SANTA ROSA, Calif. -- When I visited Napa and Sonoma one
week after wildfires gripped the region last month, locals advised me against
going to Santa Rosa. There were still active fires in the area and it was too
dangerous, they said.
Exactly one month after the fires broke out, it was a
different story altogether. I drove toward Santa Rosa with no issues aside from
the regular wine country congestion, though I was told that traffic patterns
had been thrown off a bit since people who lost their homes had been forced to
come and go from different directions than they had in the past.
This city has traditionally lacked the small-town charm of
some of its quaint neighbors, like hyper-chic Healdsburg to the north and the
laid-back Russian River resort area to the west. For beer lovers, however, a
trip to Santa Rosa's Russian River Brewing Co. is often a must. A long line out
the door for tables inside is a standard sight.
On a quiet Tuesday afternoon earlier this month, there was
no line (hint hint, beer fans), but there were still plenty of patrons inside
enjoying cold brews. The cashier at the to-go beer counter said things have
been quiet the past few weeks but were starting to pick up. Elsewhere, it
appeared the city was undergoing a bit of a renaissance. New restaurants, bars
and coffee shops had sprung up left and right since my previous visit to Santa
Rosa earlier this year.
One thing was clear: Despite the heartbreaking images and
videos of the devastation in the northern Santa Rosa neighborhoods of Coffey
Park and Fountaingrove, downtown Santa Rosa was intact.
It wasn't until I left Santa Rosa and drove north along
Highway 101 toward Healdsburg that I got my first glimpse of the damage, which
at times came right up to the highway, making it difficult to focus on the
road. I imagine there will be many cars that swerve in this area as the scenes
of blackened and mangled buildings take drivers by surprise, as they did me.
Healdsburg felt completely removed from the apocalyptic
images. There had been no damage in this quintessential wine country town, and
the bars, restaurants, hotels and shops were all open and welcoming what
appeared to be a normal number of visitors for this time of year.
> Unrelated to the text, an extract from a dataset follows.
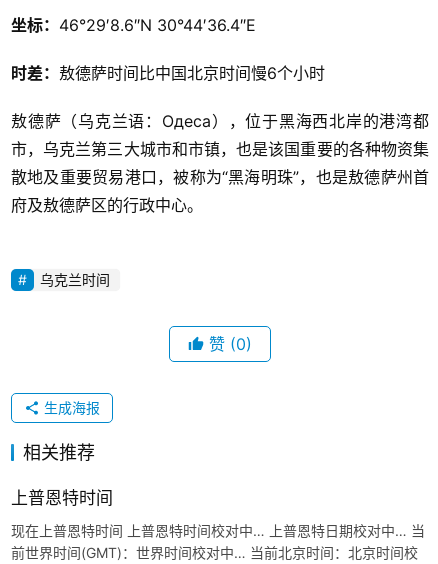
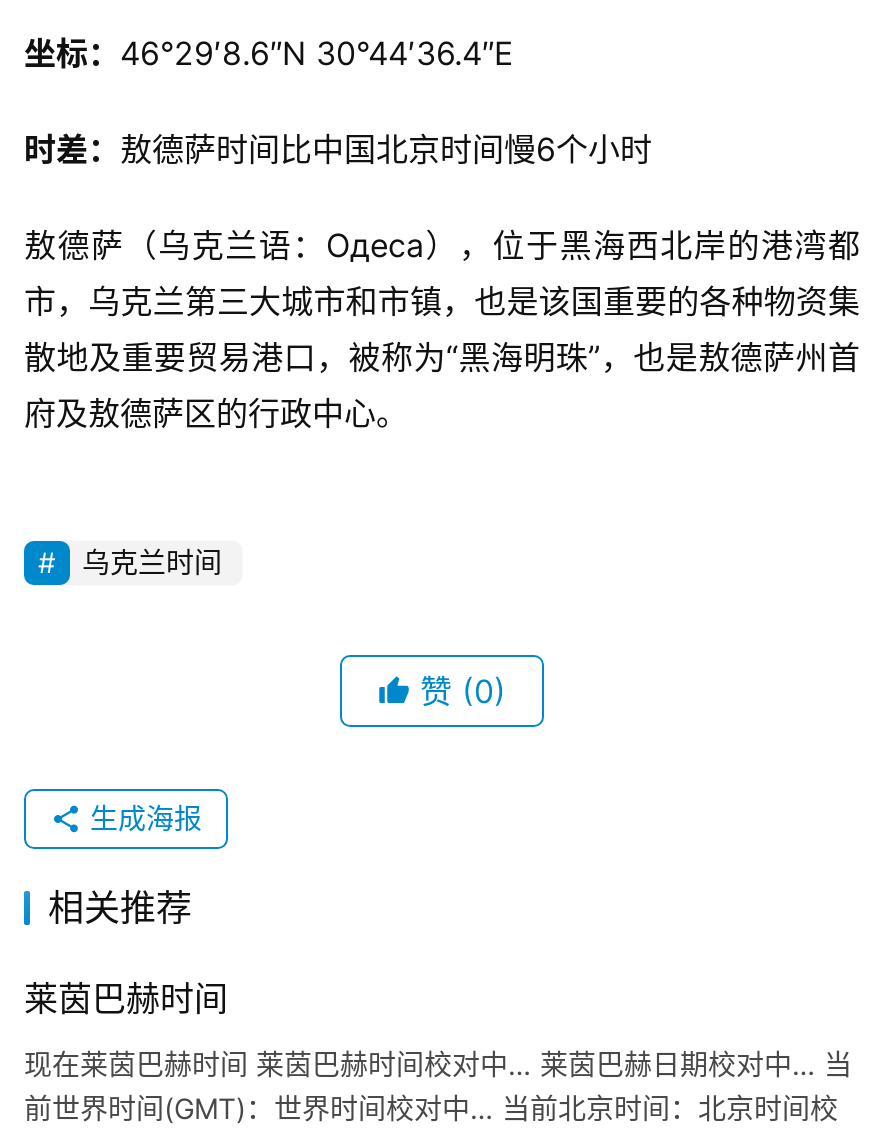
[11,488,113,508] 上普恩特时间 -> [24,979,228,1019] 莱茵巴赫时间
[11,522,425,539] 现在上普恩特时间 上普恩特时间校对中… 上普恩特日期校对中… 当 -> [24,1047,852,1081] 现在莱茵巴赫时间 莱茵巴赫时间校对中… 莱茵巴赫日期校对中… 当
The following day, a short drive along Highway 12, which
winds between some of Sonoma County's well-known wineries, such as Ledson and
St. Francis, again pulled the curtain back on the fires' impact. Hills charred
by the Nuns Fire were on full display behind the otherwise picturesque estates
that were open and pouring. In fact, I didn't see any that were closed.
On this trip, a feeling of relief replaced the smoke that
once filled the air -- relief that the fires were contained, relief that they
didn't do more damage than they did and relief that the process of moving
forward could finally get underway.
For those who want to visit wine country, there is no reason
not to do it now. The area is as bountiful and beautiful as ever. Its
fire-caused blemishes will crop up here and there and will be impossible to
miss in some places. Some visitors might easily pass them by, while for others
it will be hard not to gawk and imagine what those who lived through the fires
experienced as the flames neared their homes and businesses.
The fires have in many ways become a part of the wine
country experience and legend now. The good news is that the excellent wine,
food, accommodations and views never stopped being a part of it.